A little I had also forgotten the sound of the sea, of the waves that assemb... um... that follow each other several meters apart, giving the example to all those distracted humans. But it is the timbre of perseverance, of immutability, above the troubles of men. It warns and reconciles at the same time.

Sardinia: center of Cagliari
Sardinia: center of Cagliari

On the other hand, it had never happened to me to be woken up by birds in an almost trumpeting way. When men are practically locked up inside a house, it also happens that the center of Cagliari is subjugated in the stillness. And it is here that nature tries to reclaim its spaces. There are many voices, which chase and overlap. Perhaps recalled by the proximity of the sea, perhaps encouraged to fill disused silences. Who knows.

Sardinia:
Sardinia: "vegetal dinosaur"

Speaking of animals, are imaginary ones also valid? I think I could have heard a vegetal dinosaur (see photo). He whistled cheerfully, but sharply. Fresh were the vibrations it emanated, tenuous was the fading of their intensity.

Alghero: plaque with double language
Alghero: plaque with double language

And then the varieties in human tones. In Sardinia one would expect to hear Italian spoken with a Sardinian accent. And so it happens, in fact. But not only. While I was prepared for the Catalan variant of Alghero, I was surprised by the Tabarchino of Calasetta, a variant of the Ligurian. In fact, when I asked for information to a guy, I initially thought I had met another tourist like me. But then I found these traditions written on the city plaques. And I tried to reread them in my mind, certainly with the wrong pronunciation.

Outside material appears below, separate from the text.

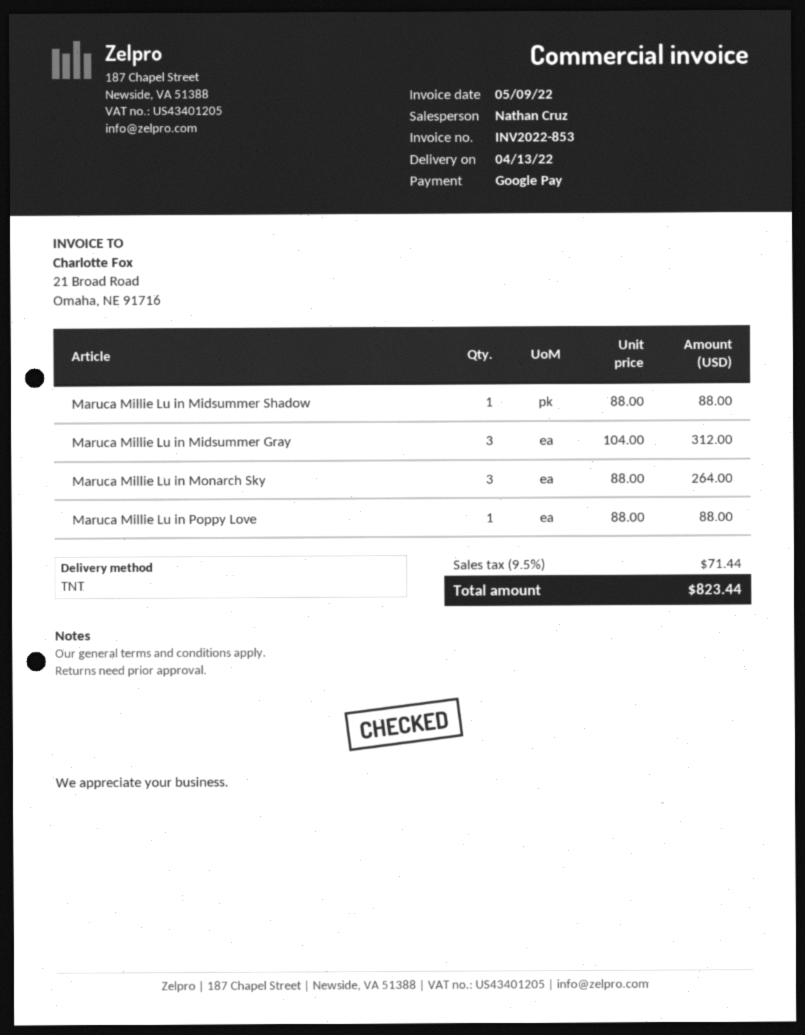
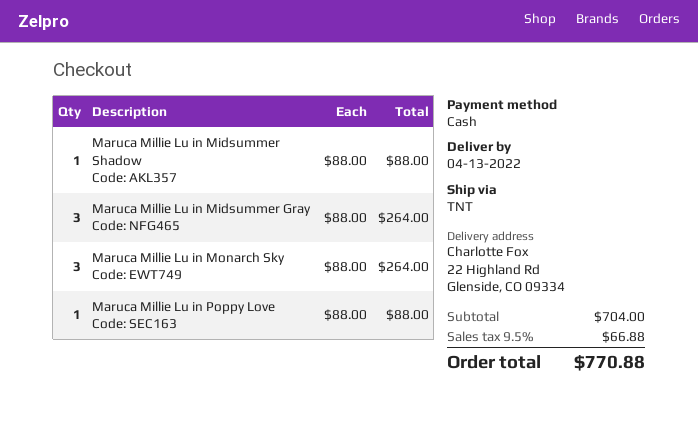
payment method: Google Pay -> cash
Maruca Millie Lu in Midsummer Gray: 3 x 104.00 = 312.00 -> 3 x 88.00 = 264.00
tax: 9.5% = 71.44 -> 9.5% = 66.88
total: 823.44 -> 770.88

Calasetta: plaque with double language
Calasetta: plaque with double language

In Bosa I entered a church. In Italy I never miss a chance to take a look when they are open. Gentle music welcomes me, as befits a place of worship. But without that hieratic component, without the usual distance that is proposed to believers or guests. As an agnostic, I'm not much of a church-goer. But this is one of the few times I've felt encouraged to stay. Or maybe to return in the future.

Church in Bosa
Church in Bosa

But the voices that gave me the most pleasure, I confess, were the human ones. Yes, I know that various means of distance communication have been invented. But that's not the same thing. At least it isn't after so many months. And in any case, I always remained at a distance. The one held with the waiter of a place that at that moment had only us as customers. At four, perhaps five meters, in the temporary silence we were able to chat: yes, he told me a little about the difficulties of the period, but without complaining too much. Two guys, who have crossed their paths for a very short time.

And the one with the driver of a usually frequented route. But on the ride it was just us and a couple of foreign tourists who holed up at the back of the bus. Masks and distances, as it is due. We had to be loud in order to talk for a while, but we both wanted to. I listened to a man who, with his work, has hardly known the lockdown. But he met the immense sadness of it. Because it is easier to work with an empty bus, he confessed to me. But it still has a certain effect, the world is no longer recognizable. Especially now that winter is approaching and the days are getting shorter. The night proposes too cruel curtains.

Sardinia: sunset from the bus

Thank you for your words, my friends.

Sardinia: view from Capo Caccia
Sardinia: view from Capo Caccia

To conclude, the sea has re-proposed itself. Even from the elevated position of the Capo Caccia promontory, its bustle has broken through the too recurrent silence. Persevering, unchanging. Again. Like yesterday, like tomorrow.